_Exercise brief_
Please set down exactly the lines from the one containing "font-size: 8.5px; color: #a7adb8;" through the last line of the records below, both included, with no pictures.

##### Given data

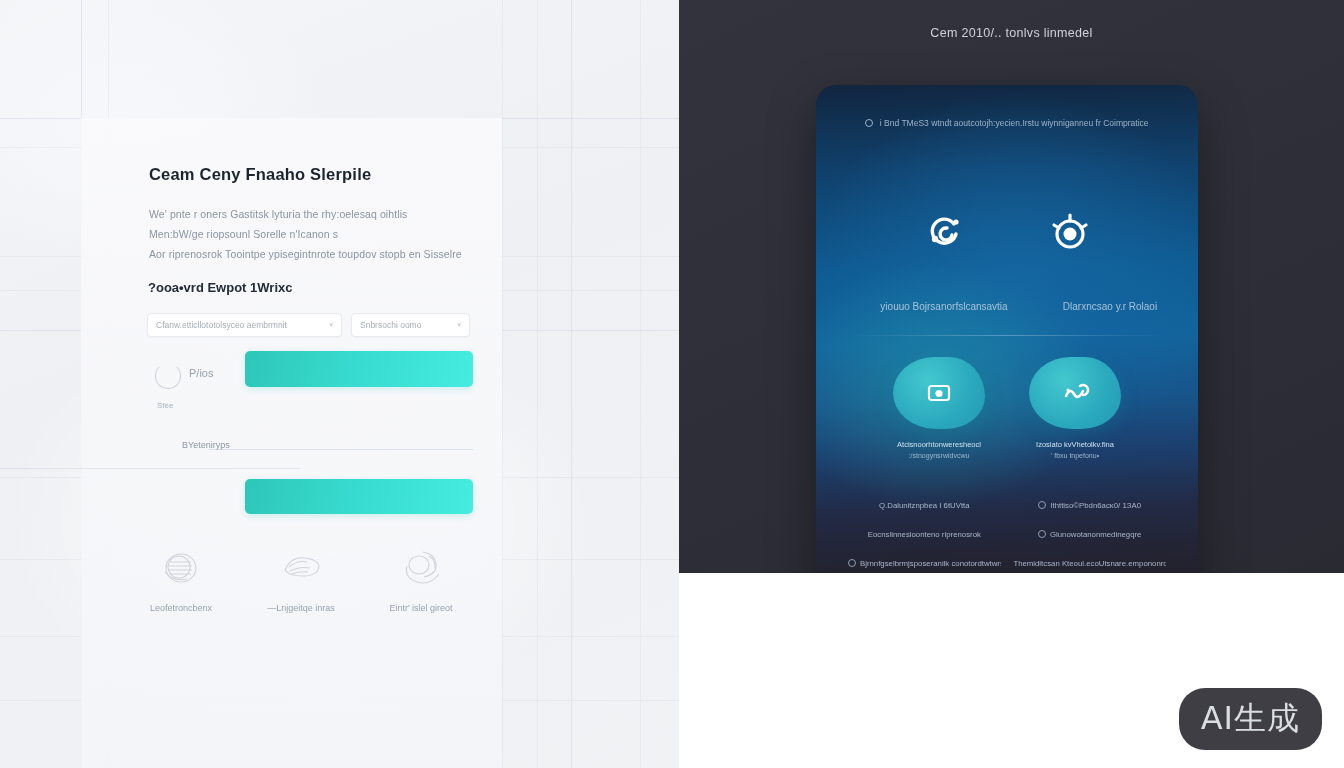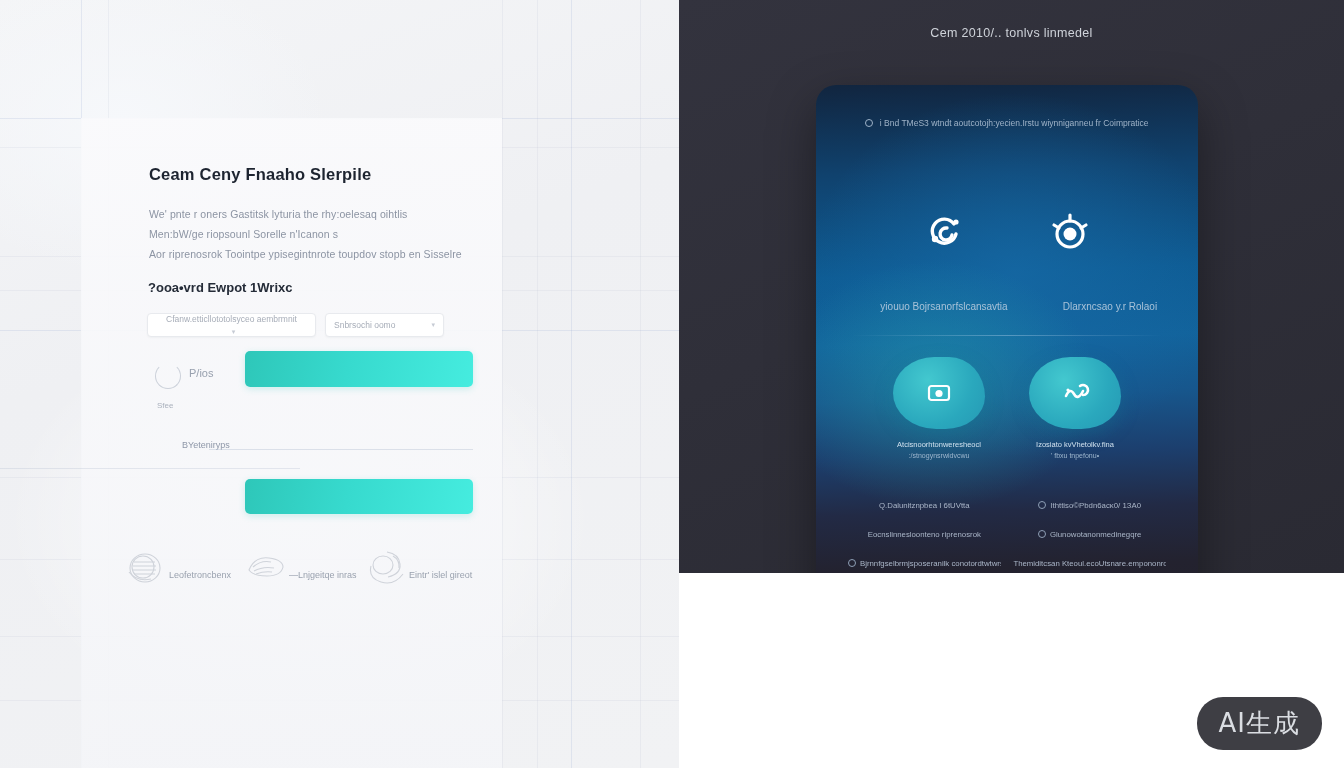--- a/index.html
+++ b/index.html
@@ -70,7 +70,7 @@
     display: flex; align-items: center; padding: 0 8px;
     position: relative;
   }
-  .field.f1 { width: 169px; flex-direction: column; }
+  .field.f1 { width: 195px; }
   .field.f2 { width: 119px; }
   .field-text {
     font-size: 8.5px; color: #a7adb8; white-space: nowrap;

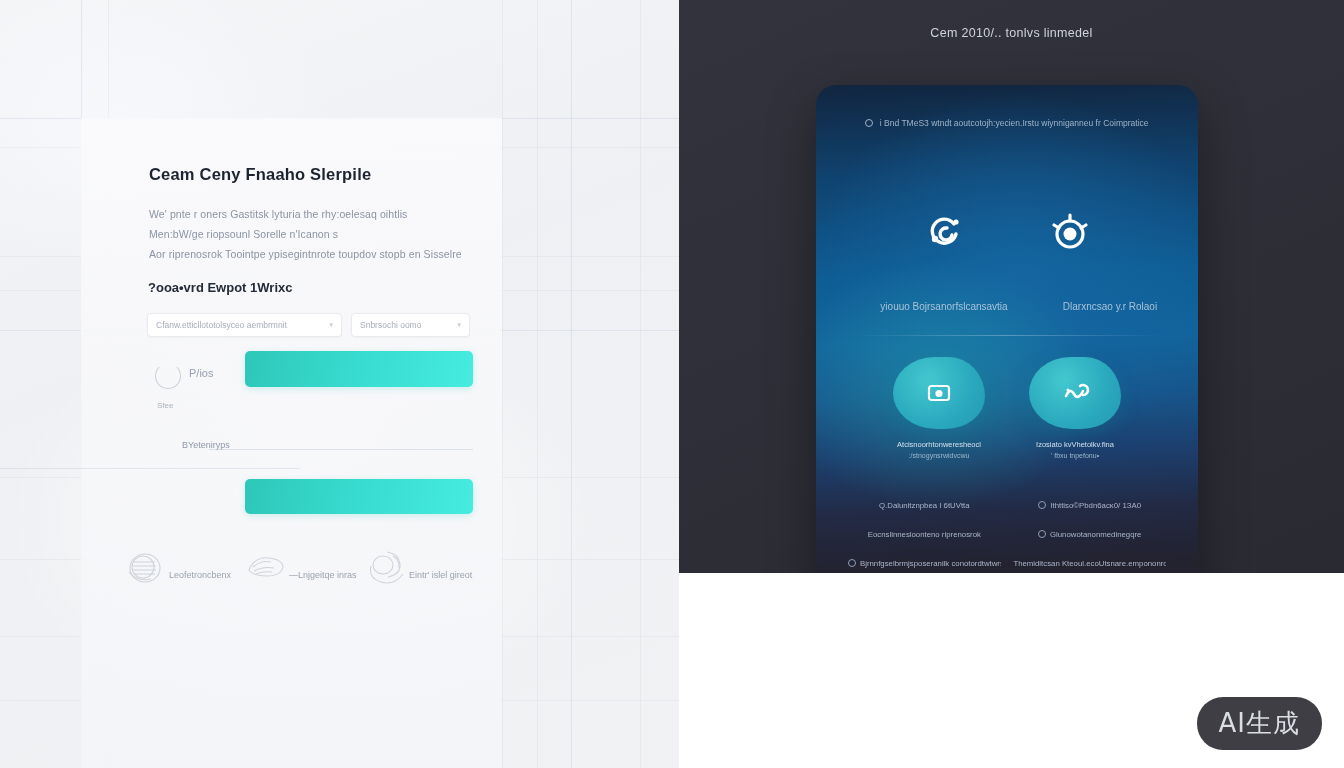--- a/index.html
+++ b/index.html
@@ -115,7 +115,7 @@
   }
 
   .feature-row { position: absolute; left: 40px; top: 428px; width: 360px; display: flex; }
-  .feature { width: 120px; display: flex; flex-direction: row; align-items: center; }
+  .feature { width: 120px; display: flex; flex-direction: column; align-items: center; }
   .feature-ico {
     width: 48px; height: 44px; opacity: 0.42; filter: blur(0.4px);
     display: flex; align-items: center; justify-content: center;

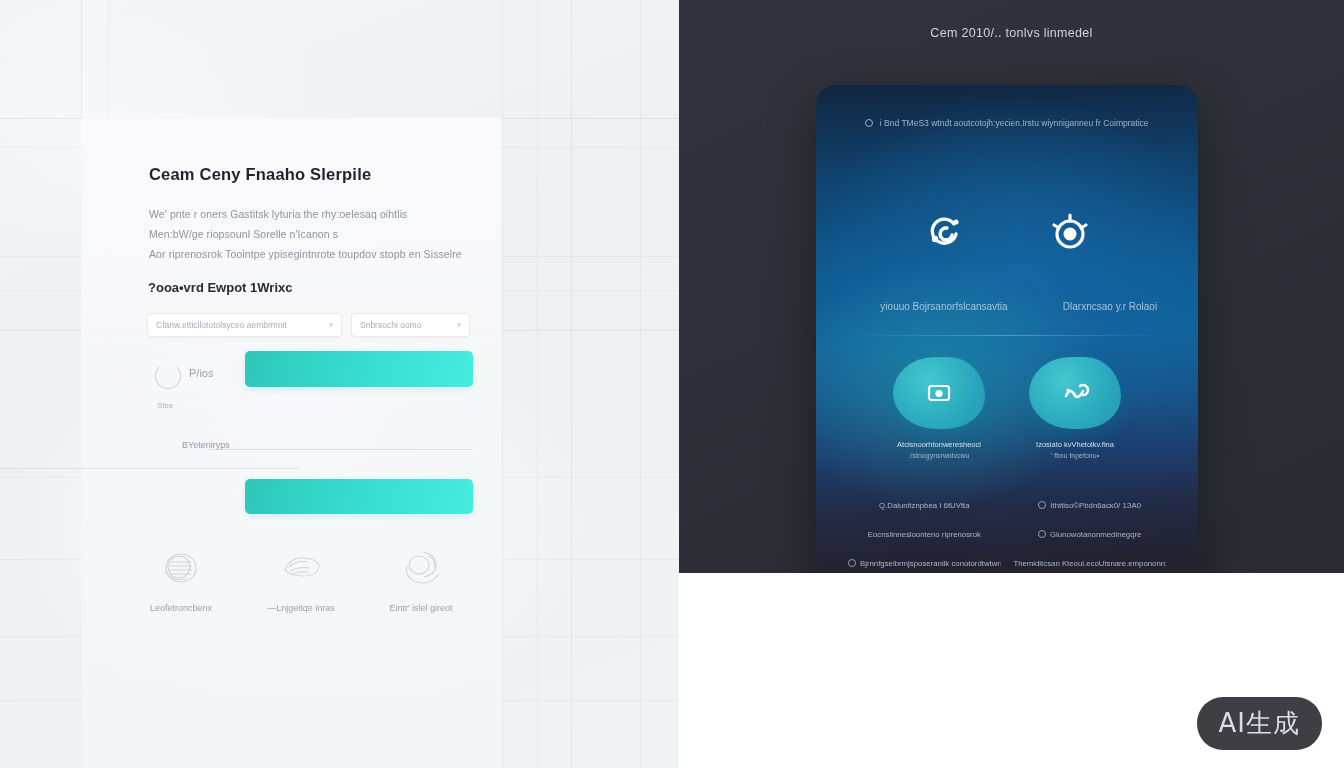--- a/index.html
+++ b/index.html
@@ -243,7 +243,7 @@
     background: rgba(46,46,52,0.92);
     border-radius: 26px;
     padding: 9px 22px;
-    color: #dadde2; font-size: 26px; letter-spacing: 1px;
+    color: #dadde2; font-size: 32px; letter-spacing: 1px;
     font-family: "DejaVu Sans", sans-serif;
   }
 </style>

##########

_Expected answer_
     font-size: 8.5px; color: #a7adb8; white-space: nowrap;

--- a/index.html
+++ b/index.html
@@ -115,7 +115,7 @@
   }
 
   .feature-row { position: absolute; left: 40px; top: 428px; width: 360px; display: flex; }
-  .feature { width: 120px; display: flex; flex-direction: row; align-items: center; }
+  .feature { width: 120px; display: flex; flex-direction: column; align-items: center; }
   .feature-ico {
     width: 48px; height: 44px; opacity: 0.42; filter: blur(0.4px);
     display: flex; align-items: center; justify-content: center;

--- a/index.html
+++ b/index.html
@@ -243,7 +243,7 @@
     background: rgba(46,46,52,0.92);
     border-radius: 26px;
     padding: 9px 22px;
-    color: #dadde2; font-size: 26px; letter-spacing: 1px;
+    color: #dadde2; font-size: 32px; letter-spacing: 1px;
     font-family: "DejaVu Sans", sans-serif;
   }
 </style>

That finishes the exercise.